Beyond that basic requirement, the law also dictates that the test be given “as promptly as possible after the arrest” and that it be administered at the direction of the arresting officer. To this second point, if the officer suspects that you are under the influence of alcohol and demands a blood or urine sample, you have a choice of either; no such luck if the officer suspects you are under the influence of a controlled substance–you’ll be stuck with the officer’s choice.

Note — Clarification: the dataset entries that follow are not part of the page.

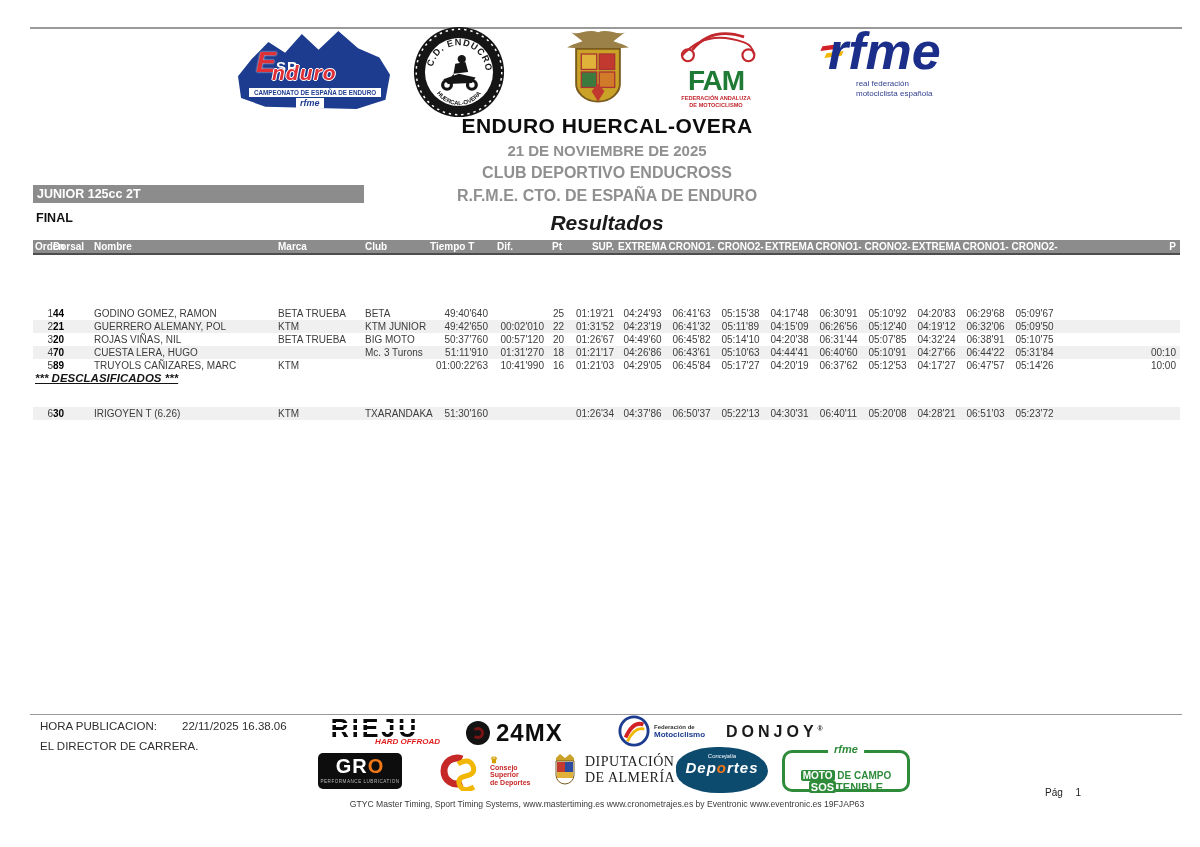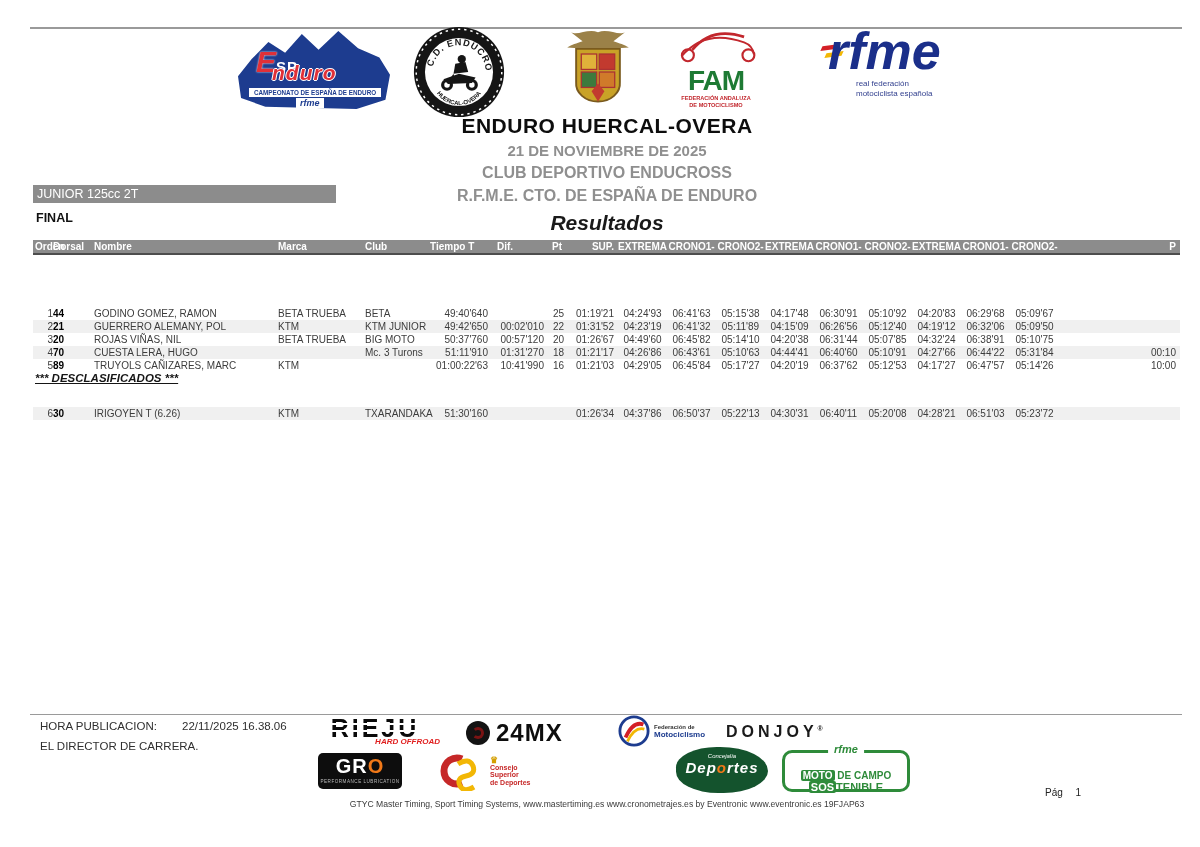"JUNIOR 125cc 2T" .catbar { font-weight: normal -> bold; width: 303px -> 331px }
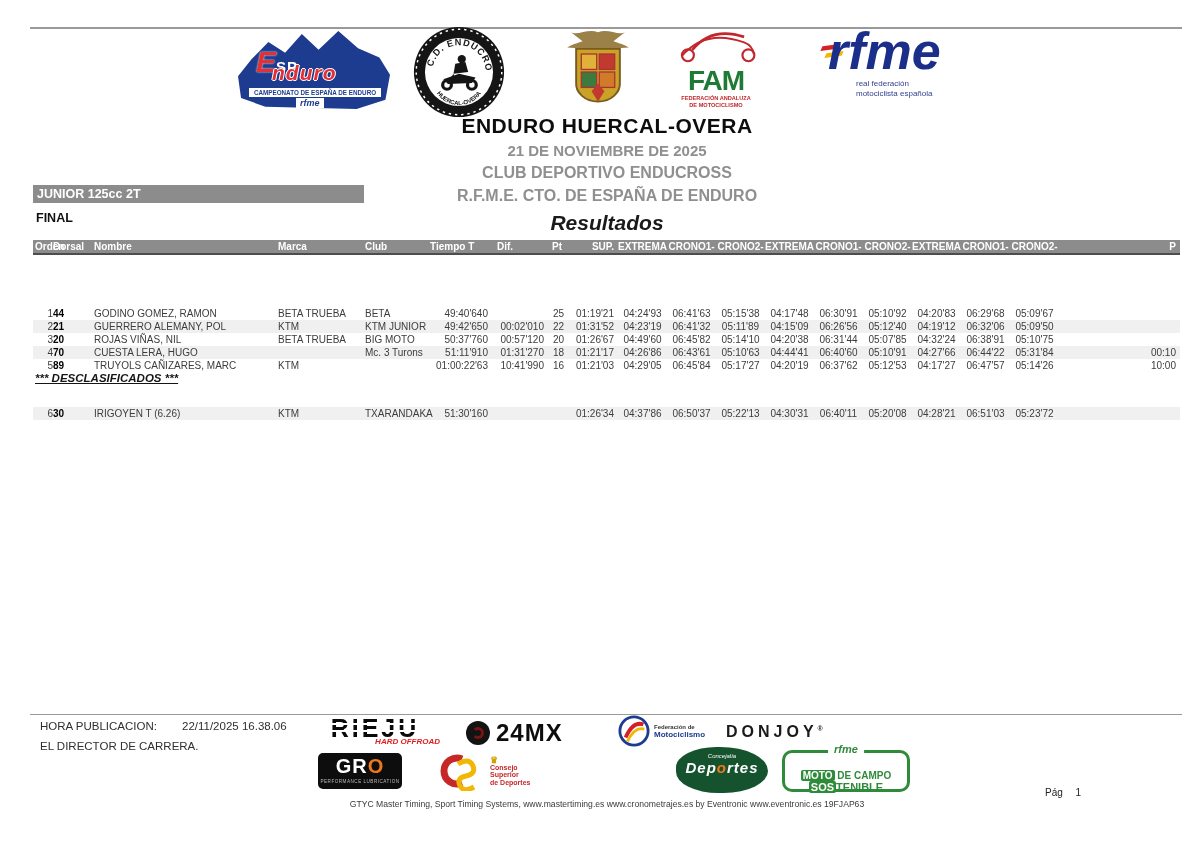"DIPUTACIÓN" div.s-alm { html: none -> <div> <svg> <path></path> <path></path> <rect></rect> <rect></rect> <rect></rect> </svg> <div> <span>DIPUTACIÓN</span><br> <span>DE ALMERÍA</span> </div> </div> }
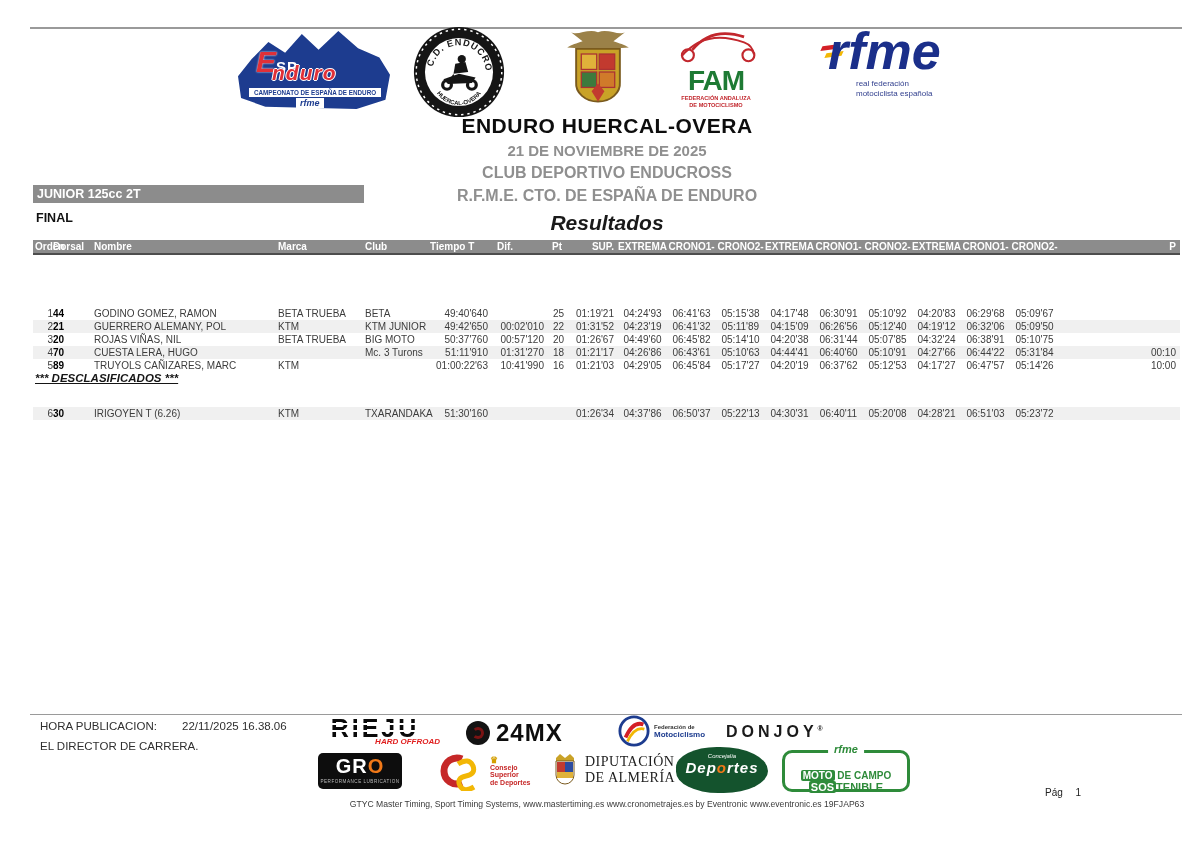"Deportes" .s-dep { background: #14532d -> #0c4a6e }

As to the “as promptly as possible after the arrest” requirement, Wyoming’s DUI law dictates that if the police secure a sample of a suspect’s blood, breath, or urine within two (2) hours of that person’s driving a vehicle or having had actual physical control of a vehicle and the sample tests at 0.08% or higher, the person is guilty of DUI. End of story. However, if it takes the police more than two (2) hours, the State has to prove the person’s BAC through “retrograde extrapolation,” a complex theory wherein a scientist can effectively backtrack the person’s BAC from the time the sample was secured to the time the person was driving or in control of the vehicle. The science supporting retrograde analysis is shaky, but it can be simple to sand down the nuances and convince a jury that a person was much more intoxicated than their test suggests. Basically, people understand that a drunk person becomes less drunk as time goes on; ipso facto, if you take too long to test that person, their BAC will be lower than it once was and, perhaps, the person was over the legal limit hours before the test took place.

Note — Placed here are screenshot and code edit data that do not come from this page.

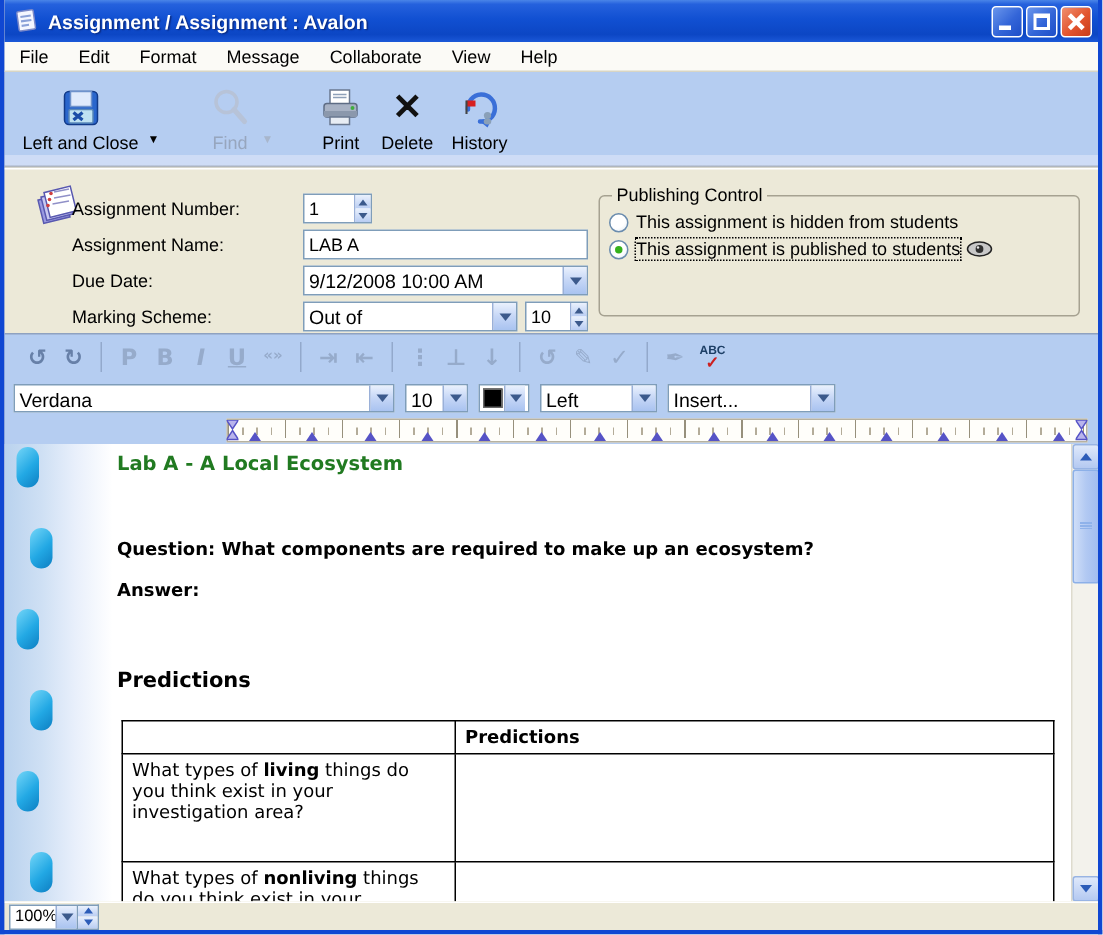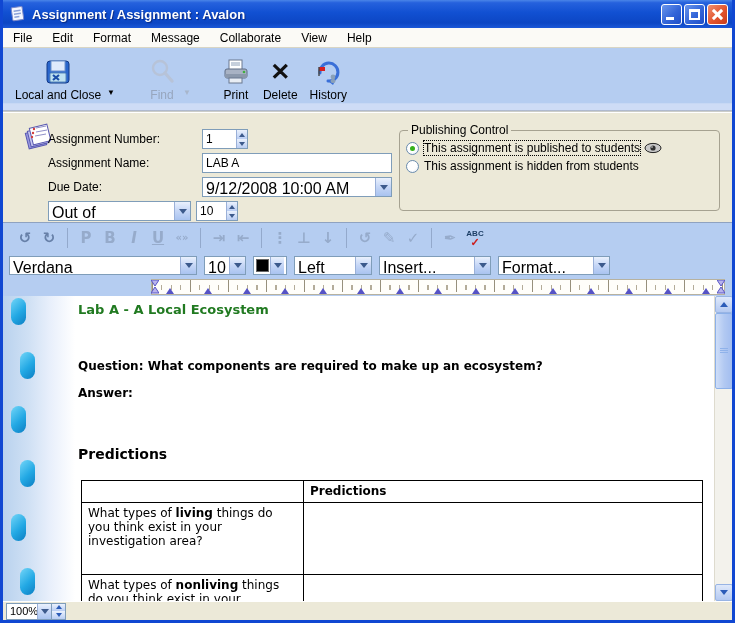"Local and Close" span.tb-label { text: Local -> Left }
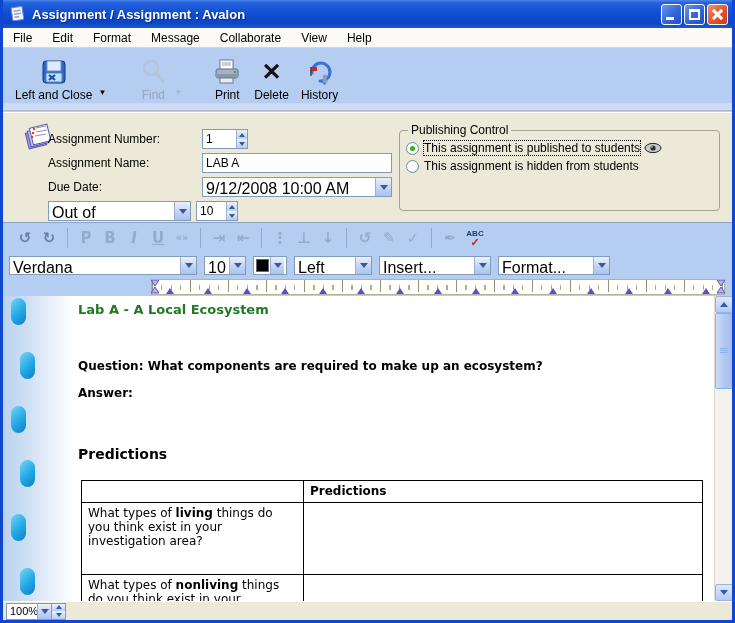"This assignment is published to" div.radio-row { order: before "This assignment is hidden from" -> after "This assignment is hidden from" }
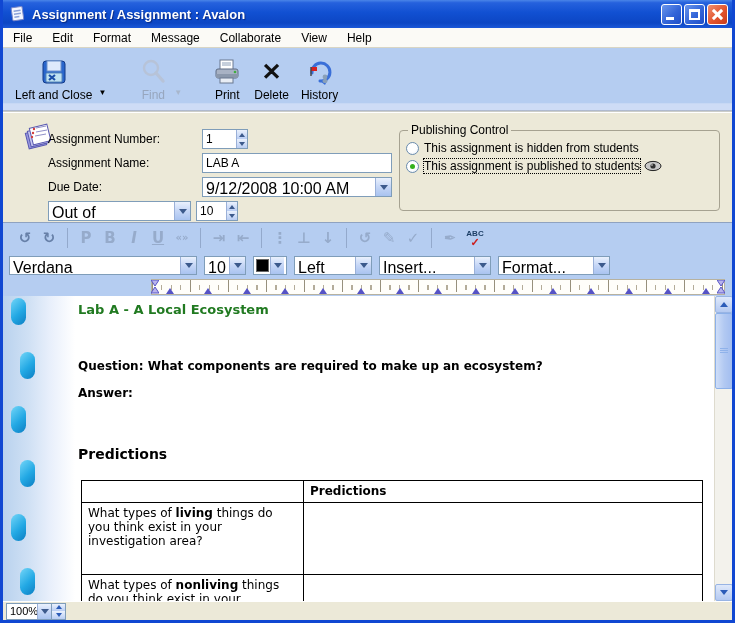"9/12/2008 10:00 AM" .combo-text { font-size: 16px -> 13px }
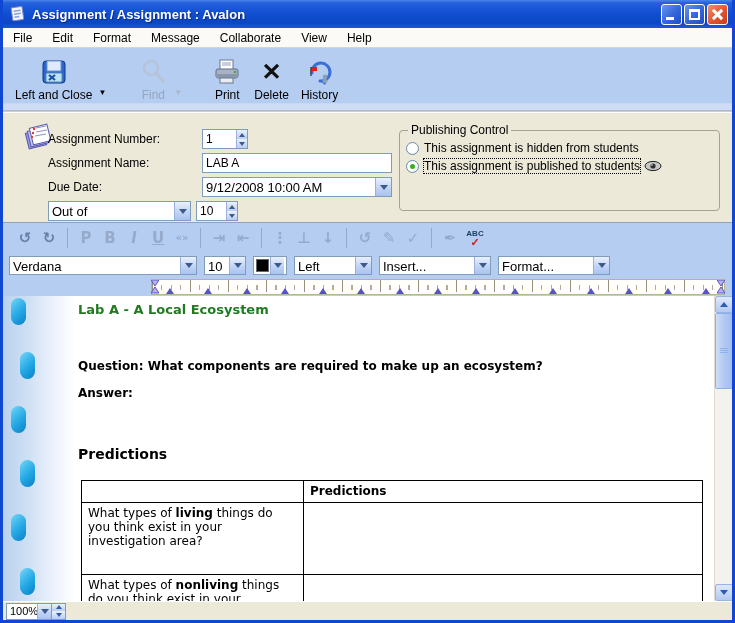"Marking Scheme:" span.form-label { html: none -> <span>Marking Scheme:</span> }
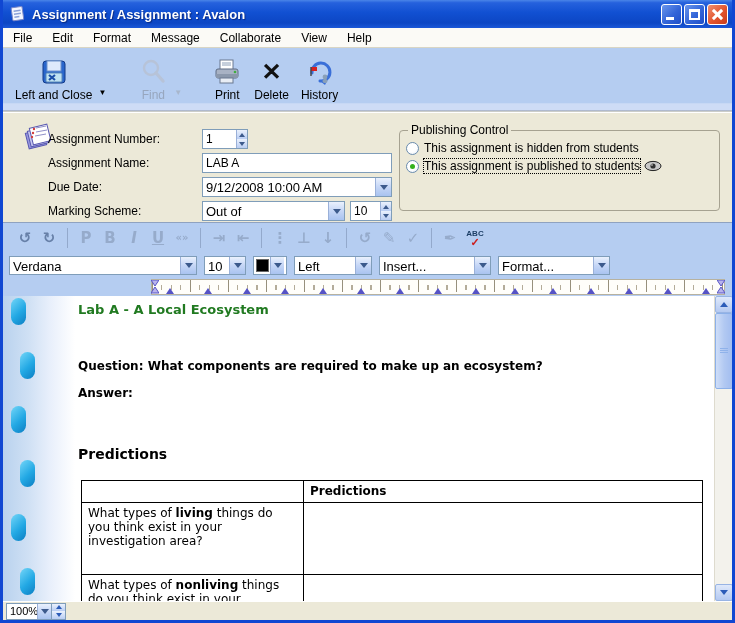"Verdana" span.field { width: 188px -> 254px }
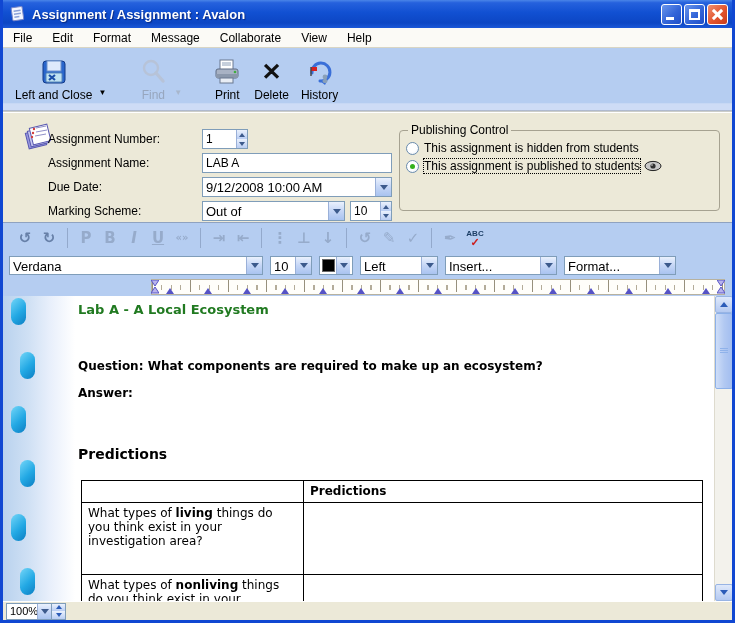"Format..." span.field { html: <span> <span>Format...</span> <span> <span></span> </span> </span> -> none }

IV. The “Per Se” DUI Suspension
The major “consequence” of the implied consent statute that exists independent of any criminal proceeding is the so-called “per se DUI suspension” of your Wyoming driver’s license or nonresident driving privilege in Wyoming. The Wyoming Legislature has baked into the implied consent statute an automatic 90-day suspension of your Wyoming driver’s license or nonresident driving privilege in Wyoming if the results of an otherwise valid chemical test administered pursuant to the implied consent statute reveals you had a BAC greater than 0.08%. This suspension is separate and apart from the driver’s license consequences that result from a conviction for DUI.
V. Moral of the Story
So, what’s the lesson from Wyoming’s (and other states’) implied consent statute? If you have an illegal BAC and you are behind the wheel of a moving or parked vehicle out in a public or public-adjacent space, you run the risk of getting convicted for DUI or having your driver’s license suspended regardless of how you are driving (or not driving). So, be advised: you are only not in trouble insofar as the police have not contacted you. Once the police contact you, you’ve got problems.